→ **Required work**
Nothing but the lines from the top of the records through the line with "text: 0.216 (0.169-0.917" should be returned, exactly, and without pictures.
—————
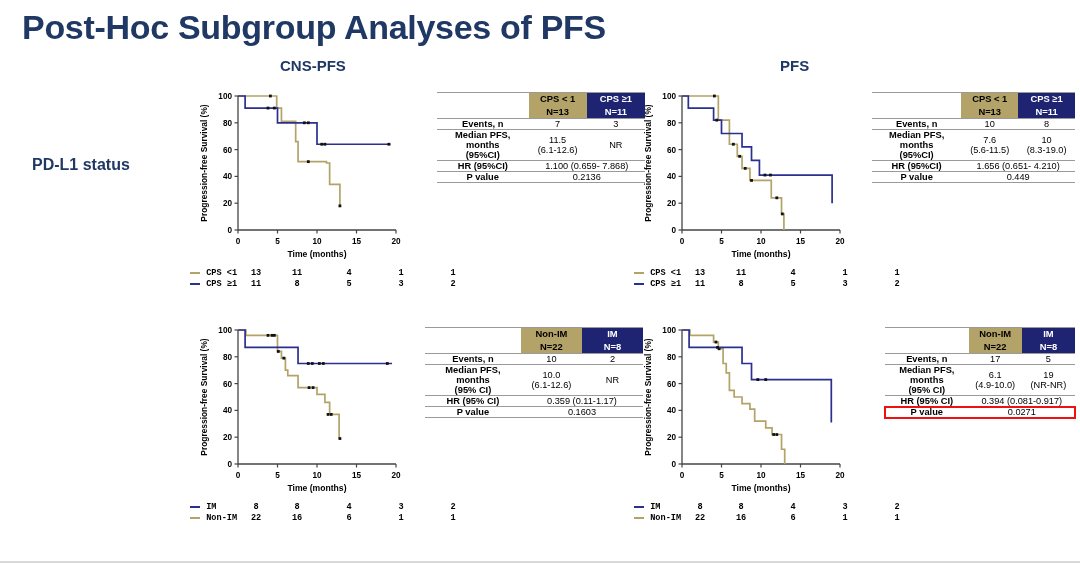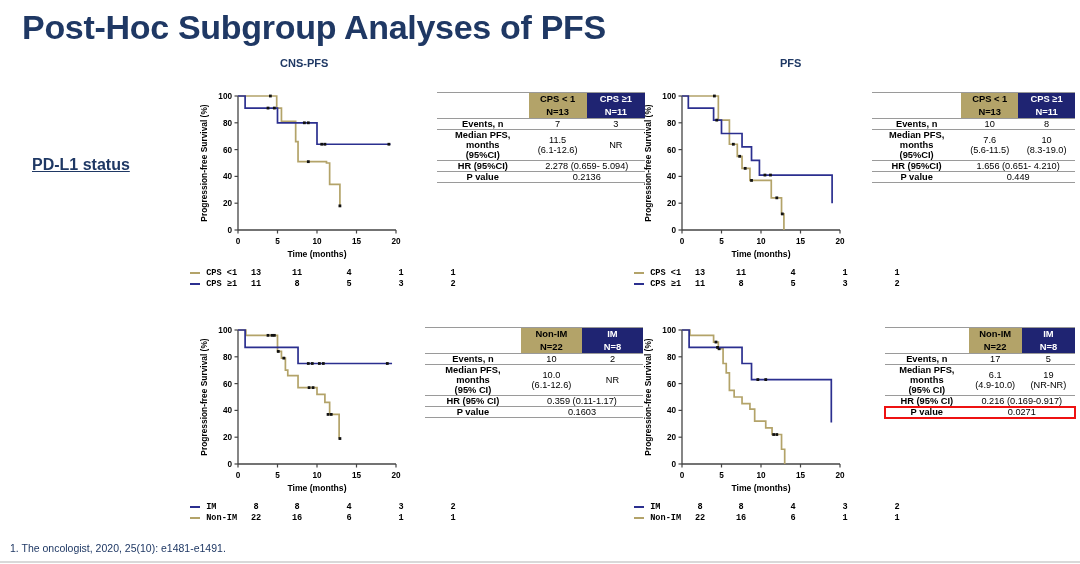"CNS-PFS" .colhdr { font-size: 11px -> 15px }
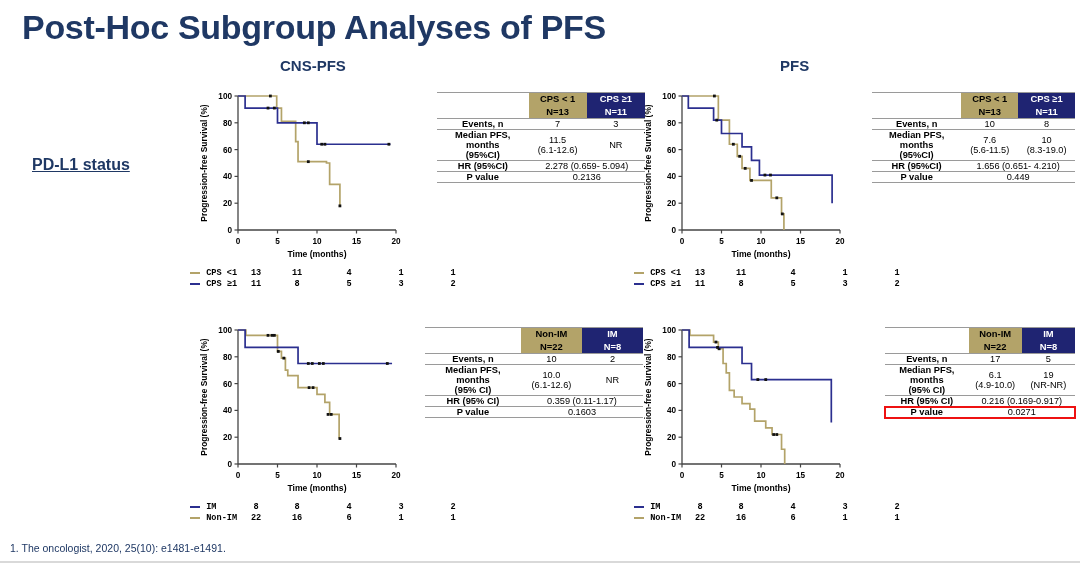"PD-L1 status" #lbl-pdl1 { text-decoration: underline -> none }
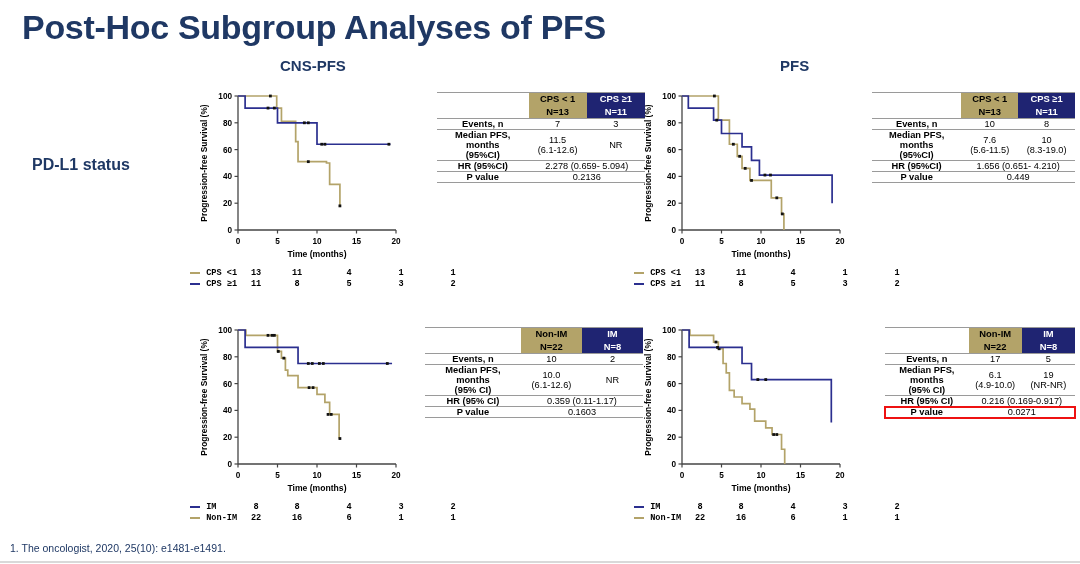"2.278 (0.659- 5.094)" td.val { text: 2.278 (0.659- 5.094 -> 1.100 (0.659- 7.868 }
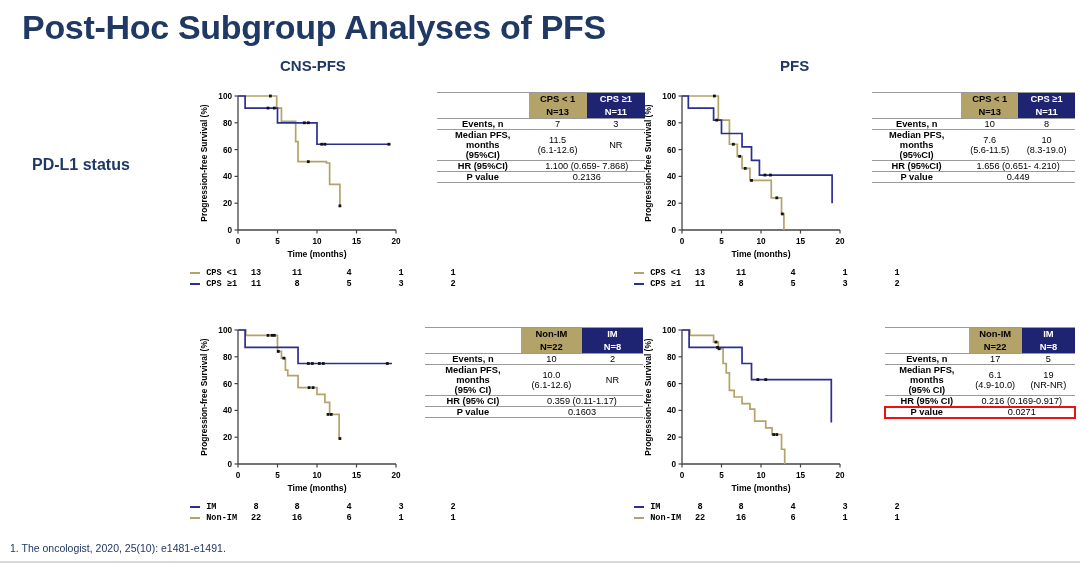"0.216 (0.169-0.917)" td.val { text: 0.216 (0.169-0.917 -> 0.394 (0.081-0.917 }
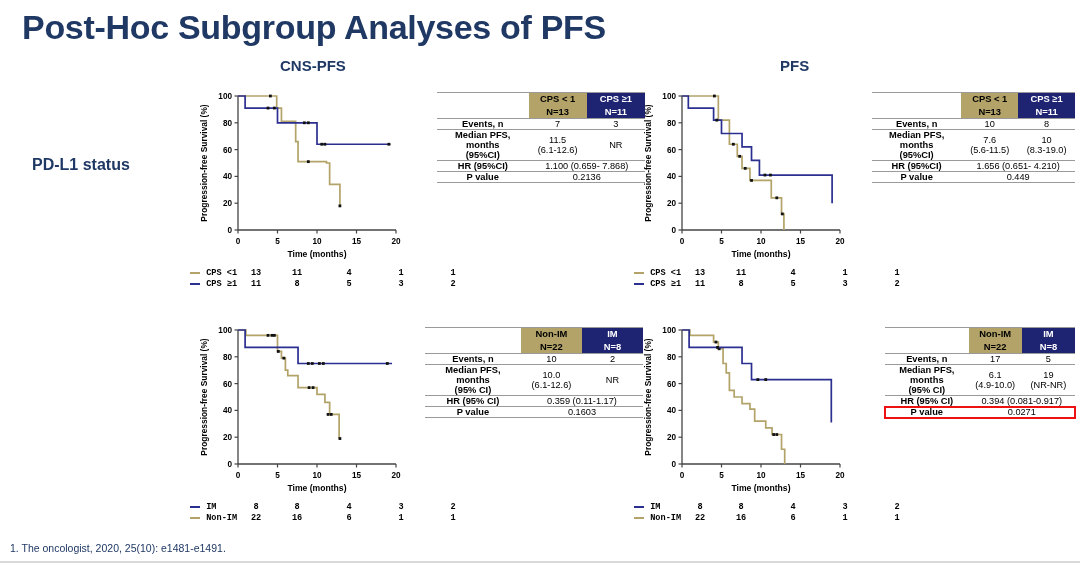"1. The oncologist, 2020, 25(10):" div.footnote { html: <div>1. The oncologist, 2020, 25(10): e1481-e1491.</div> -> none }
—————
→ **Solved problem**
"CNS-PFS" .colhdr { font-size: 11px -> 15px }
"PD-L1 status" #lbl-pdl1 { text-decoration: underline -> none }
"2.278 (0.659- 5.094)" td.val { text: 2.278 (0.659- 5.094 -> 1.100 (0.659- 7.868 }
"0.216 (0.169-0.917)" td.val { text: 0.216 (0.169-0.917 -> 0.394 (0.081-0.917 }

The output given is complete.